Jimmy's weblog

Since you are my readers, and I have not been much of a traveller, I will not talk about people a thousand miles off, but come as near home as I can. As the time is short, I will leave out all the flattery, and retain all the criticism. — Henry David Thoreau

So where’s the outrage?

Friday June 10, 2005 14:43

Give the recent media hype about Scapelle Corby, you could be excused for thinking that Australians are strongly against harsh drug sentences handed down by (allegedly) unfair justice systems.
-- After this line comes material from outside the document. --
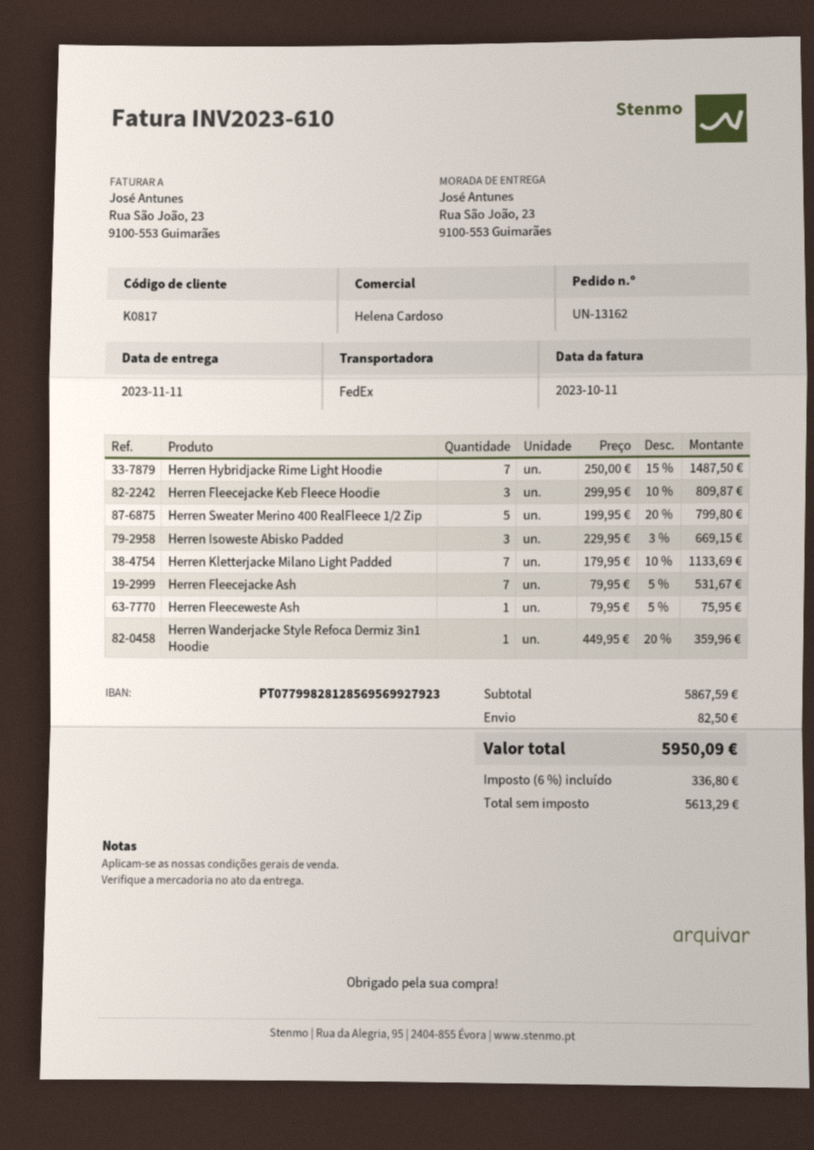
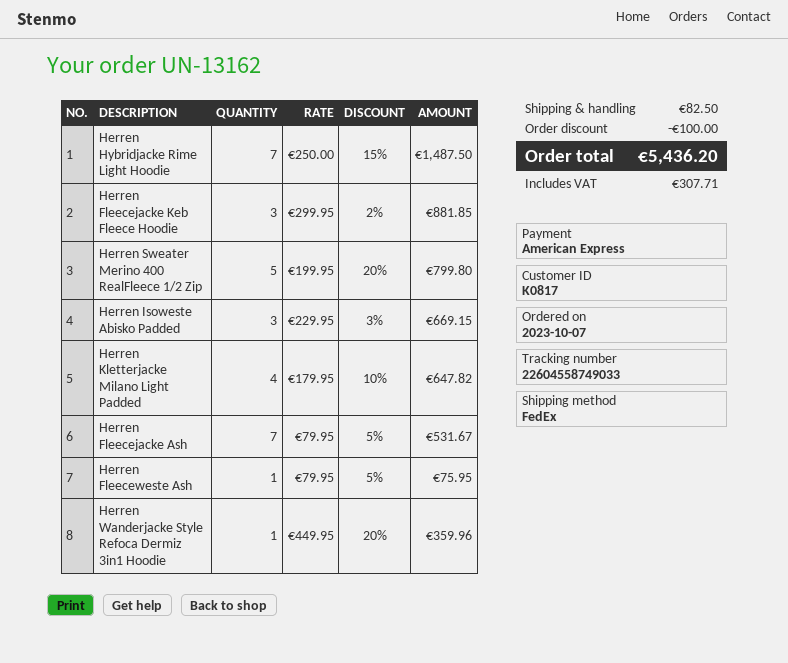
Herren Fleecejacke Keb Fleece Hoodie: 3 x 299.95 - 10% = 809.87 -> 3 x 299.95 - 2% = 881.85
Herren Kletterjacke Milano Light Padded: 7 x 179.95 - 10% = 1133.69 -> 4 x 179.95 - 10% = 647.82
discount: none -> 100.00
tax: 336.80 -> 307.71
total: 5950.09 -> 5436.20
Well, you’d be wrong (unless I missed the live television coverage of this Vietnamese drug case).

A 46-year-old Victorian man has been sentenced to death by firing squad in Vietnam for trying to send heroin stuffed in loudspeakers to Australia, a court official says.

Mai Cong Thanh, 46, received the death penalty yesterday, two years after his arrest for having conspired with two other Australian nationals to smuggle heroin from Vietnam to Australia, the Ho Chi Minh City court official said.
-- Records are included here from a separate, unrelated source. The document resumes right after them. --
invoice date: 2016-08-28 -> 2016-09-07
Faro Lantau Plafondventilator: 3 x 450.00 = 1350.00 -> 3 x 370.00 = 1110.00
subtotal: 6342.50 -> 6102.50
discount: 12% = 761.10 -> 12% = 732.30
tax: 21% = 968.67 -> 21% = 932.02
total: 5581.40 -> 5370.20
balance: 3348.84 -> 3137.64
One of the two accomplices, Nguyen Manh Cuong, was diagnosed with mental disorder and found incompetent to stand trial.

The other, Lee Benjamin, is believed to have fled to Australia and Vietnamese police have issued a warrant for his arrest.

The three were reported to have compressed two kilograms of heroin into small pieces and hidden them in loudspeakers.
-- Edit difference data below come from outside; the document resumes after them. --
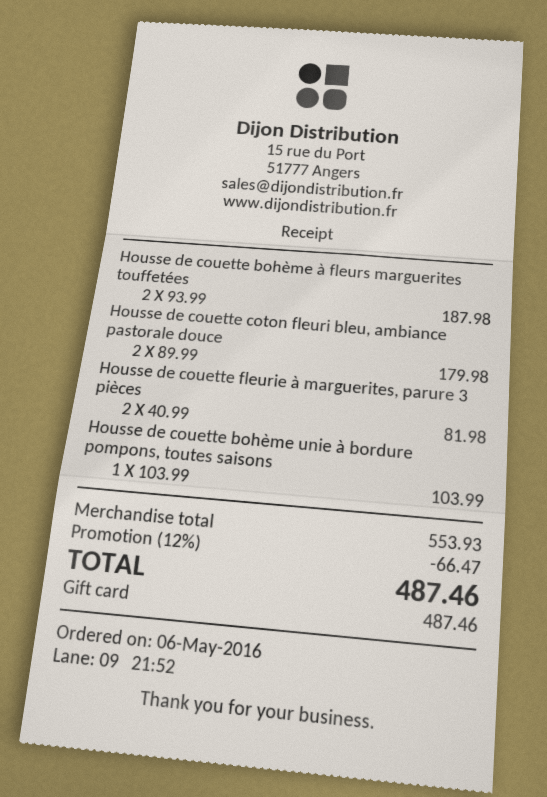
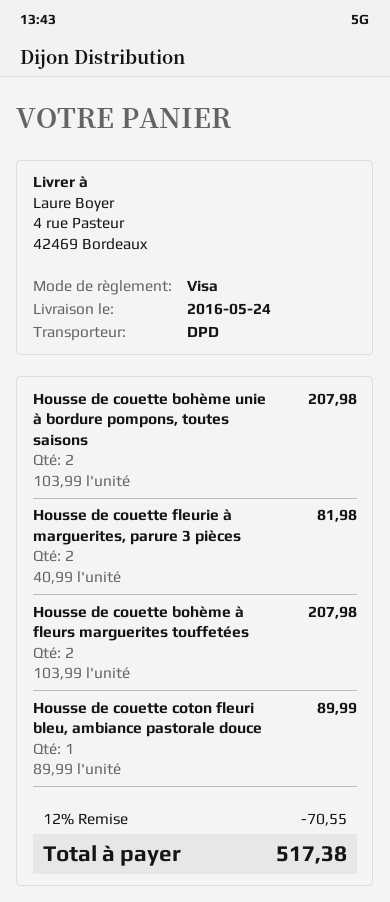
payment method: gift card -> Visa
Housse de couette bohème à fleurs marguerites touffetées: 2 x 93.99 = 187.98 -> 2 x 103.99 = 207.98
Housse de couette coton fleuri bleu, ambiance pastorale douce: 2 x 89.99 = 179.98 -> 1 x 89.99 = 89.99
Housse de couette bohème unie à bordure pompons, toutes saisons: 1 x 103.99 = 103.99 -> 2 x 103.99 = 207.98
discount: 12% = 66.47 -> 12% = 70.55
total: 487.46 -> 517.38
Vietnam has some of the toughest drug laws in the world.

Those in possession of 300 grams of heroin or more than ten kilograms of opium often receive the death penalty.

Several other Australian nationals of Vietnamese origin are on death row but foreigners are rarely executed in the communist country.

In April 2000, a Canadian of Vietnamese origin became the first and only westerner since 1975 to be executed. In July 2003, an Australian woman had her sentence commuted to life imprisonment.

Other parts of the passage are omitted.